I have a number of newish trees (2-3 yrs old) and they have branches sprouting at the base. See attached pic. Is this normal and if so, why? If not, what should I do about it?
Acer campestre are the bottom leaves....you have a nice standard tree with a straight trunk In order to keep it like that I suggest you remove any/all the side branches as soon as they appear. If very tiny just use your fingers to rub the buds away. In this case you need secateurs. Otherwise you will have branches all the way up from the ground.
None of them are standards, just the normal silver birch and a few multistemmed flowering cherry blossoms. The above pic is of a liquidambar and this pic below is a flowering cherry blossom.
The liquidambar seems obvious where to lop off given your advice bc they are more like clusters around the trunk rather than branches and it’s not uniformly spaced on the tree. So best just to clean it all up.
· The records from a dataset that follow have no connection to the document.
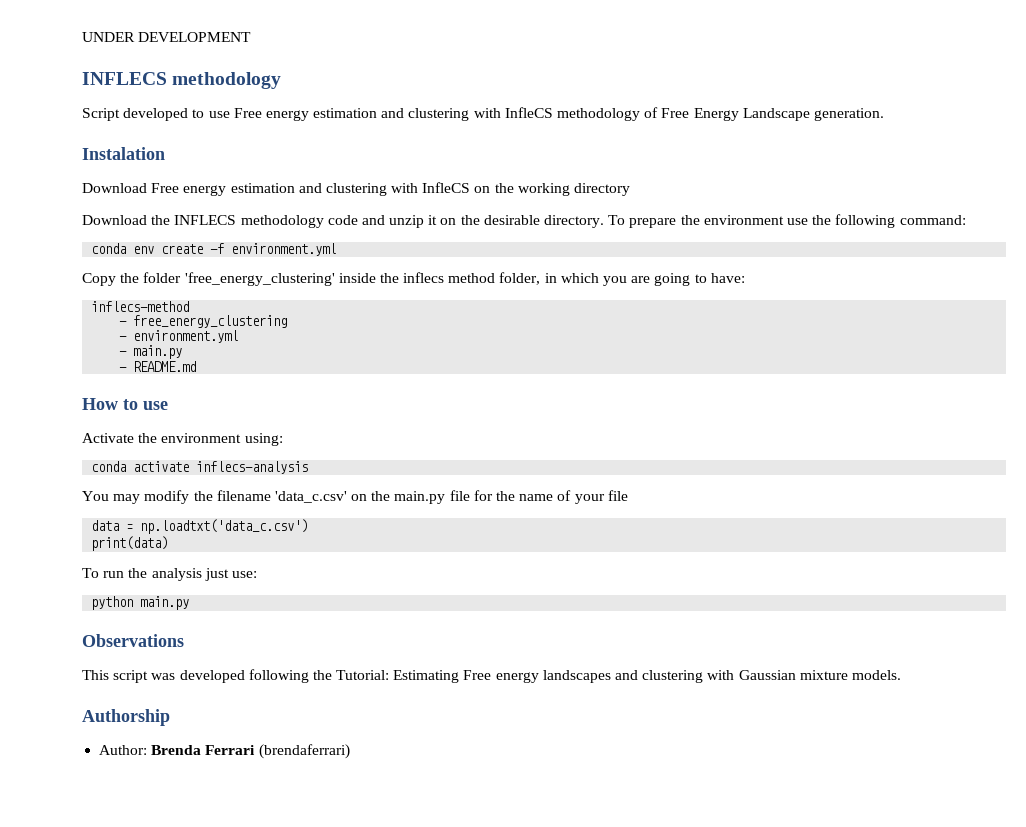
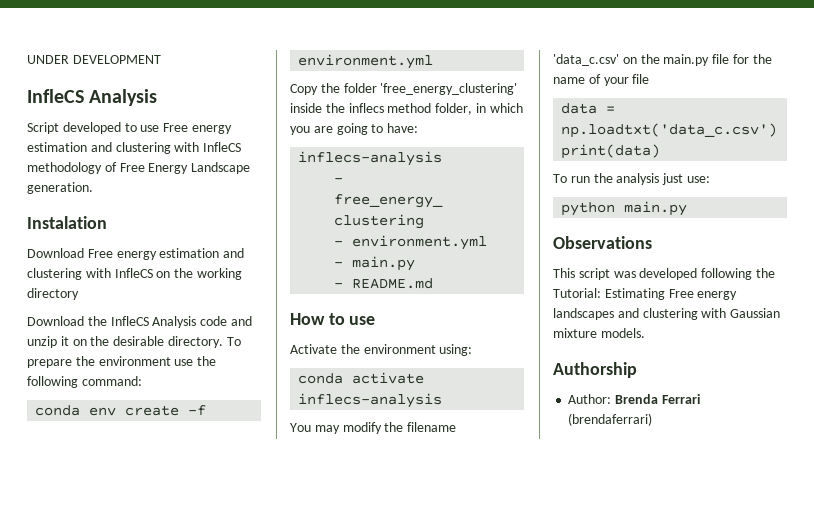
  UNDER DEVELOPMENT
- INFLECS methodology
+ InfleCS Analysis
- Download the INFLECS methodology code and unzip it on the desirable directory.
+ Download the InfleCS Analysis code and unzip it on the desirable directory.
  Copy the folder 'free_energy_clustering' inside the inflecs method folder, in which you are going to have:
- inflecs-method
+ inflecs-analysis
The cherry blossom (see pic) is less obvious. Where to take off? There is about a 1m of established branches and low down a further 1m of new shots. There is uniformity to these two sections? Any advice?
Unless it’s a fastigiate variety I would remove the shoots growing at the base and on the lower part of the trunk so that there’s a reasonable length of clear trunk. Low branches can cause problems for the gardener when mowing later on as the tree gets bigger.
Gardening in Central Norfolk on improved gritty moraine over chalk ... free-draining.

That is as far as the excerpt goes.